Provided records ->
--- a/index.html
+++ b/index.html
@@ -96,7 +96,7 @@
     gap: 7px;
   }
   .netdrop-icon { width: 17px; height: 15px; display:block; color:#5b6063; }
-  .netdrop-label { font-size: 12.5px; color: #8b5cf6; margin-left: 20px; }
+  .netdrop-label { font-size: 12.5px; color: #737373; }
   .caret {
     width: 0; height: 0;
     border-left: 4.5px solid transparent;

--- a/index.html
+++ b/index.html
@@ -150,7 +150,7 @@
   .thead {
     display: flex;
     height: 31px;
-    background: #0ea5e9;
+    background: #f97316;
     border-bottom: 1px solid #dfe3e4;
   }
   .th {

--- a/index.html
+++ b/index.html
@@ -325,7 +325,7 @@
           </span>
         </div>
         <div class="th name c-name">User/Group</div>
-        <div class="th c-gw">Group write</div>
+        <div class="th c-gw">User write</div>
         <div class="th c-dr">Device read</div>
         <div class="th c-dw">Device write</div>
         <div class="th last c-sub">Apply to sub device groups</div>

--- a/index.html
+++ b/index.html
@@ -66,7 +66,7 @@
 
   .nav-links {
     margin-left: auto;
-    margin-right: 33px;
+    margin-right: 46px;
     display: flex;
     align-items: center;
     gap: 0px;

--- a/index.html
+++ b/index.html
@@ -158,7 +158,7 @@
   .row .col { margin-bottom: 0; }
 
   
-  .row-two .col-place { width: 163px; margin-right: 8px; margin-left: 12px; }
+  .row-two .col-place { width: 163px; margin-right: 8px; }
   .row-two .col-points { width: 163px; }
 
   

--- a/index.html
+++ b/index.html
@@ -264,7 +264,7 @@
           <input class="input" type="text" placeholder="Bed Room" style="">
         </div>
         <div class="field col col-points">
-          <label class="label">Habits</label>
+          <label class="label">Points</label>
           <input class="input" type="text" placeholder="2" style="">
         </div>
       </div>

Task details -> Word for word, transcribe each record.

Solution for this problem ->
--- a/index.html
+++ b/index.html
@@ -96,7 +96,7 @@
     gap: 7px;
   }
   .netdrop-icon { width: 17px; height: 15px; display:block; color:#5b6063; }
-  .netdrop-label { font-size: 12.5px; color: #8b5cf6; margin-left: 20px; }
+  .netdrop-label { font-size: 12.5px; color: #737373; }
   .caret {
     width: 0; height: 0;
     border-left: 4.5px solid transparent;

--- a/index.html
+++ b/index.html
@@ -150,7 +150,7 @@
   .thead {
     display: flex;
     height: 31px;
-    background: #0ea5e9;
+    background: #f97316;
     border-bottom: 1px solid #dfe3e4;
   }
   .th {

--- a/index.html
+++ b/index.html
@@ -325,7 +325,7 @@
           </span>
         </div>
         <div class="th name c-name">User/Group</div>
-        <div class="th c-gw">Group write</div>
+        <div class="th c-gw">User write</div>
         <div class="th c-dr">Device read</div>
         <div class="th c-dw">Device write</div>
         <div class="th last c-sub">Apply to sub device groups</div>

--- a/index.html
+++ b/index.html
@@ -66,7 +66,7 @@
 
   .nav-links {
     margin-left: auto;
-    margin-right: 33px;
+    margin-right: 46px;
     display: flex;
     align-items: center;
     gap: 0px;

--- a/index.html
+++ b/index.html
@@ -158,7 +158,7 @@
   .row .col { margin-bottom: 0; }
 
   
-  .row-two .col-place { width: 163px; margin-right: 8px; margin-left: 12px; }
+  .row-two .col-place { width: 163px; margin-right: 8px; }
   .row-two .col-points { width: 163px; }
 
   

--- a/index.html
+++ b/index.html
@@ -264,7 +264,7 @@
           <input class="input" type="text" placeholder="Bed Room" style="">
         </div>
         <div class="field col col-points">
-          <label class="label">Habits</label>
+          <label class="label">Points</label>
           <input class="input" type="text" placeholder="2" style="">
         </div>
       </div>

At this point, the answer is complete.